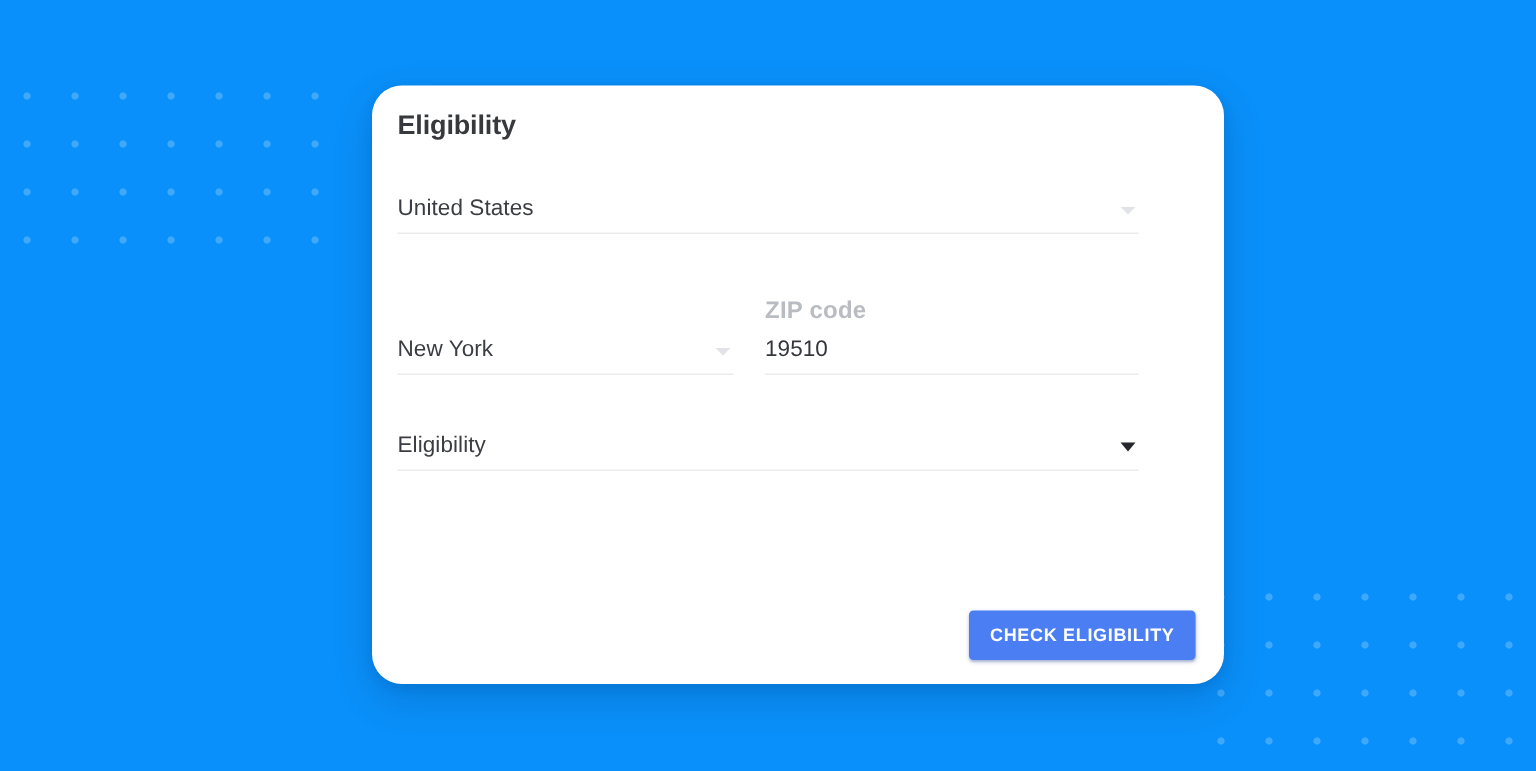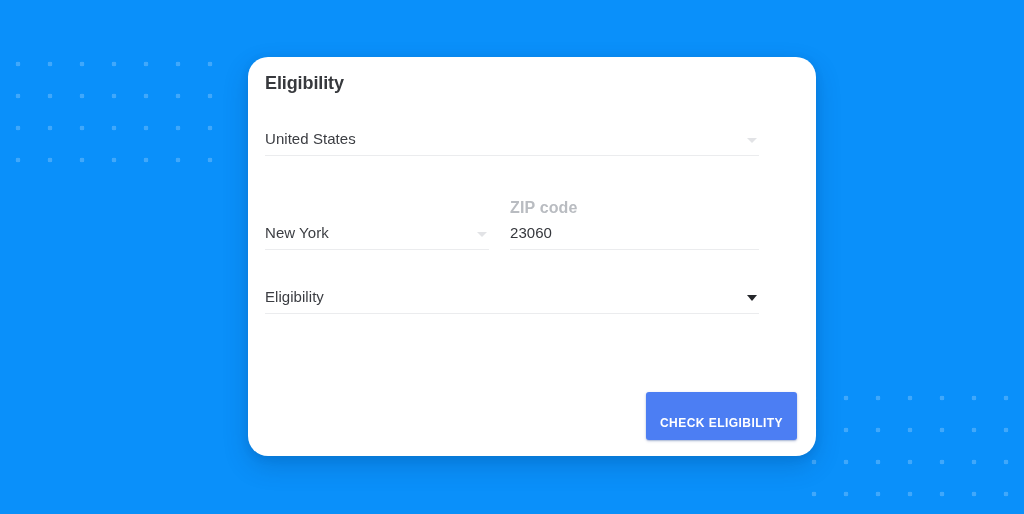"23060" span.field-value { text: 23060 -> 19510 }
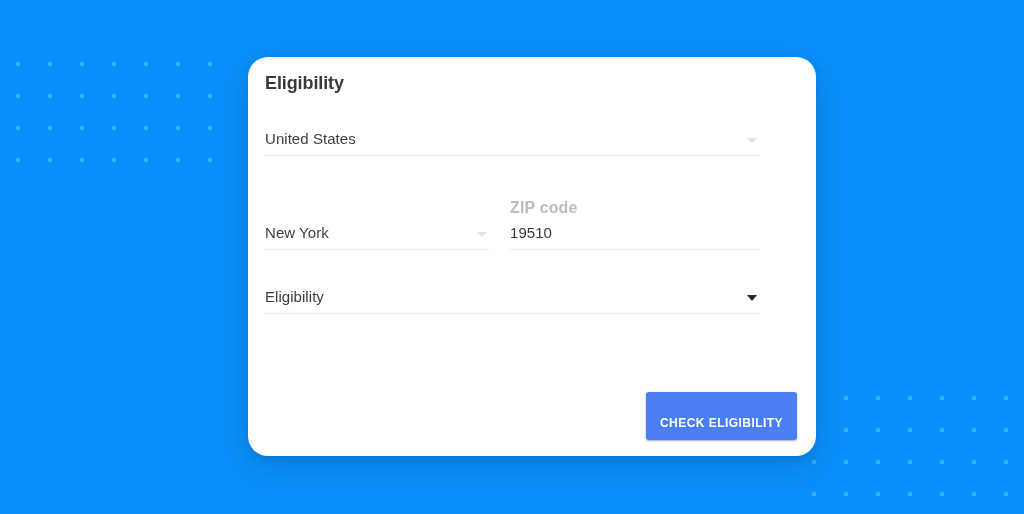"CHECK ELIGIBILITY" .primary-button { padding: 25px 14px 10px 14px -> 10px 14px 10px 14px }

==

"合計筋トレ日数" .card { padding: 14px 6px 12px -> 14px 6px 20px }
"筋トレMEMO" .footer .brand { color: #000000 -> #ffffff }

==

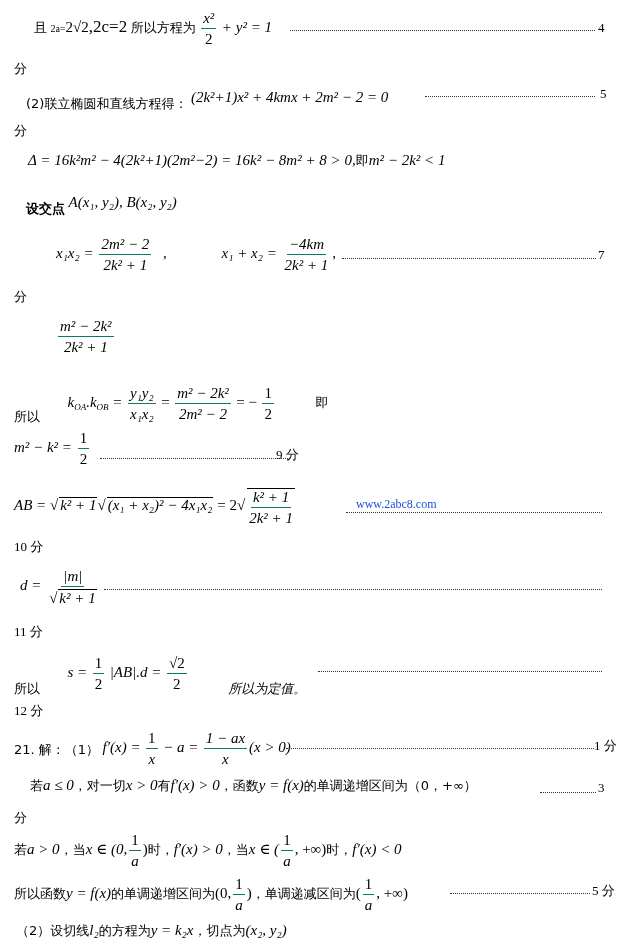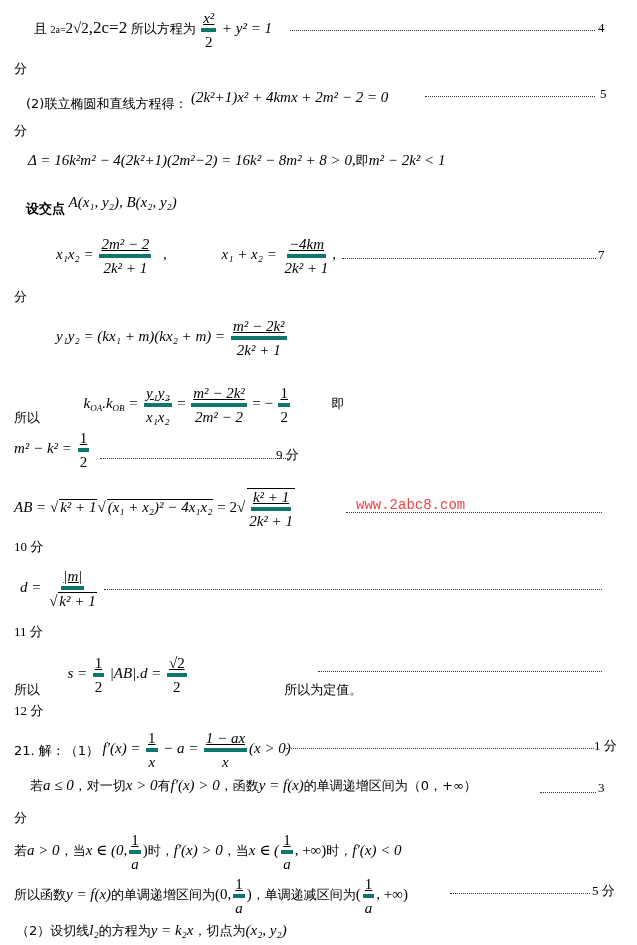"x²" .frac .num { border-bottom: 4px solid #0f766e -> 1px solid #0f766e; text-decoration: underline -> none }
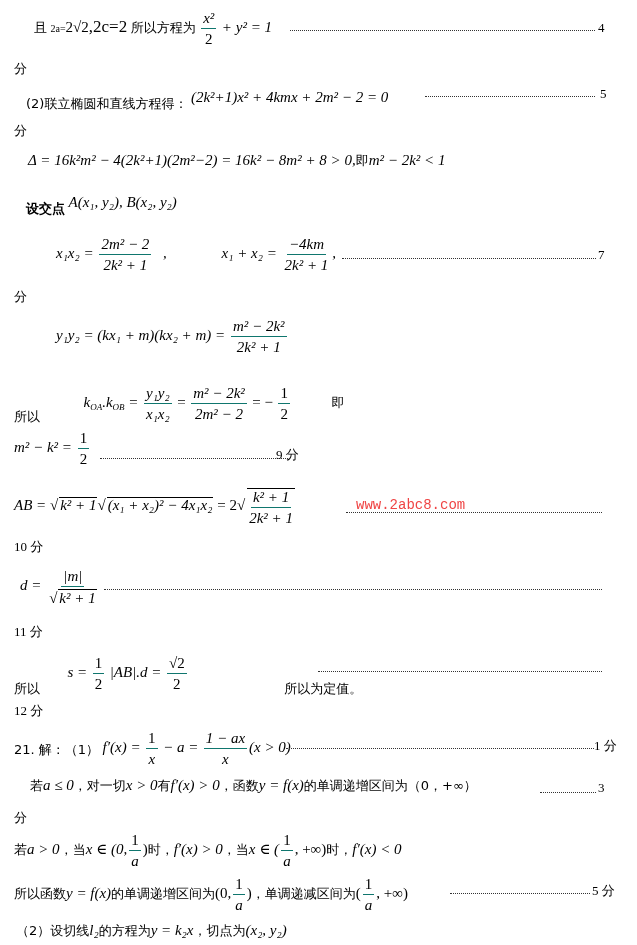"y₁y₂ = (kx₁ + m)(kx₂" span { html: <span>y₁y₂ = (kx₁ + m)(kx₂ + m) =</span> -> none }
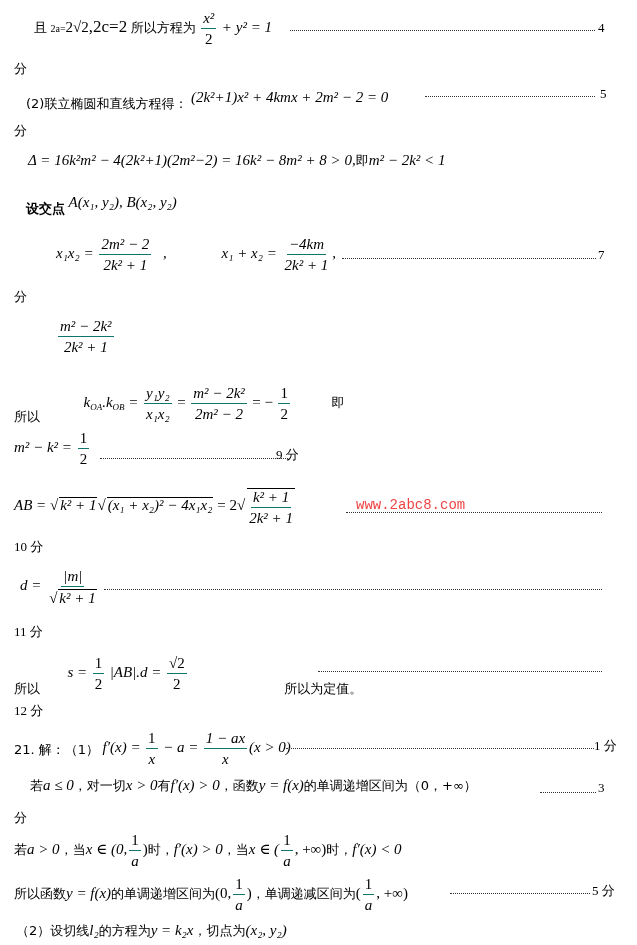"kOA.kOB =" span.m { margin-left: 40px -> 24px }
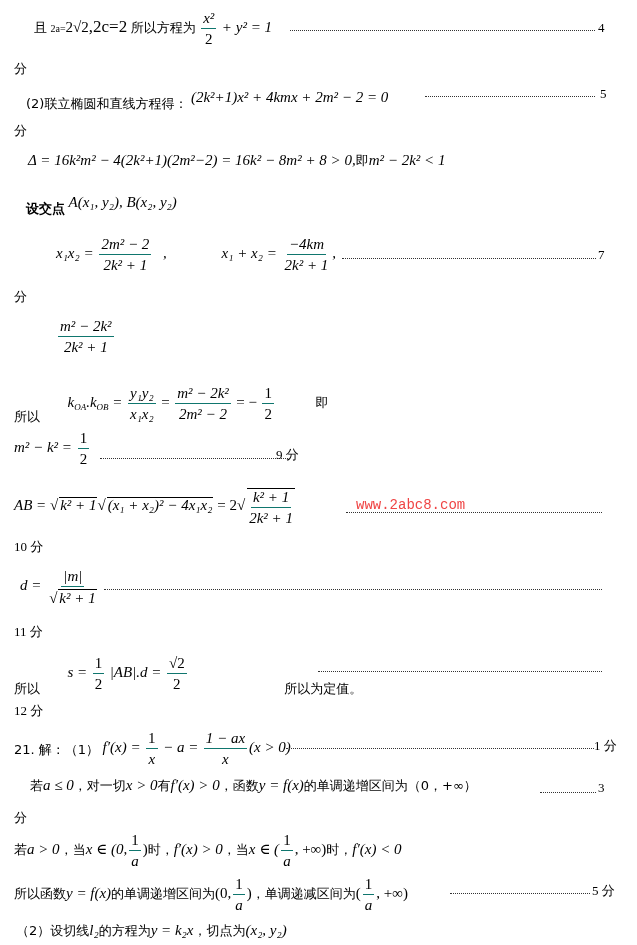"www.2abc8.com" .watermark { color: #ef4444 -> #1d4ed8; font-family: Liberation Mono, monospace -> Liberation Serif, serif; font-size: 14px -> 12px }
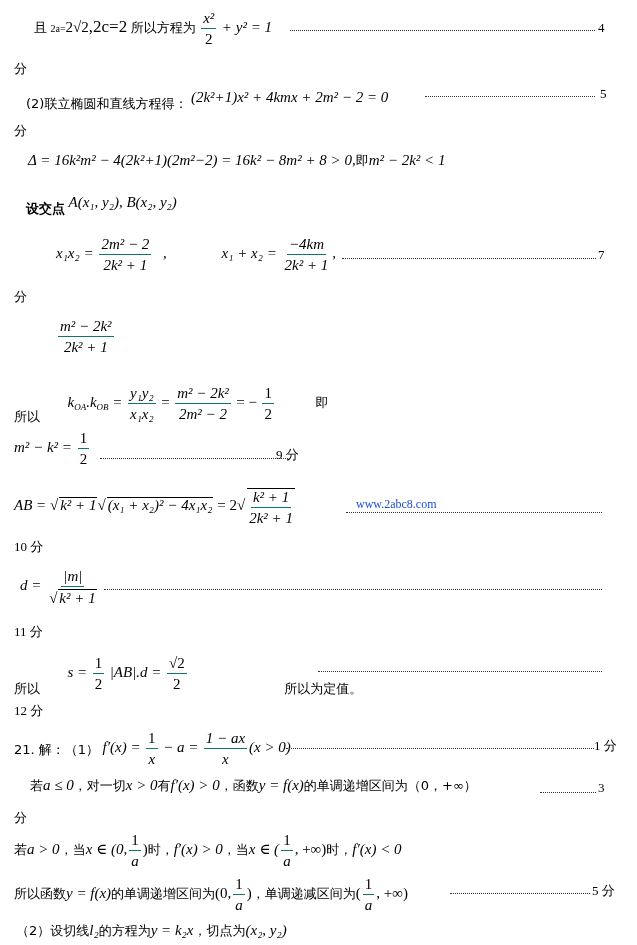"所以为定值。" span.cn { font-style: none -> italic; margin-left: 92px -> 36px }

→ Exercise description: A clean copy is needed of the lines in the listing above from the one with "text: 23060 ->" through the one with "padding: 25px 14px", exact in every word and free of pictures.

→ Response:
"23060" span.field-value { text: 23060 -> 19510 }
"CHECK ELIGIBILITY" .primary-button { padding: 25px 14px 10px 14px -> 10px 14px 10px 14px }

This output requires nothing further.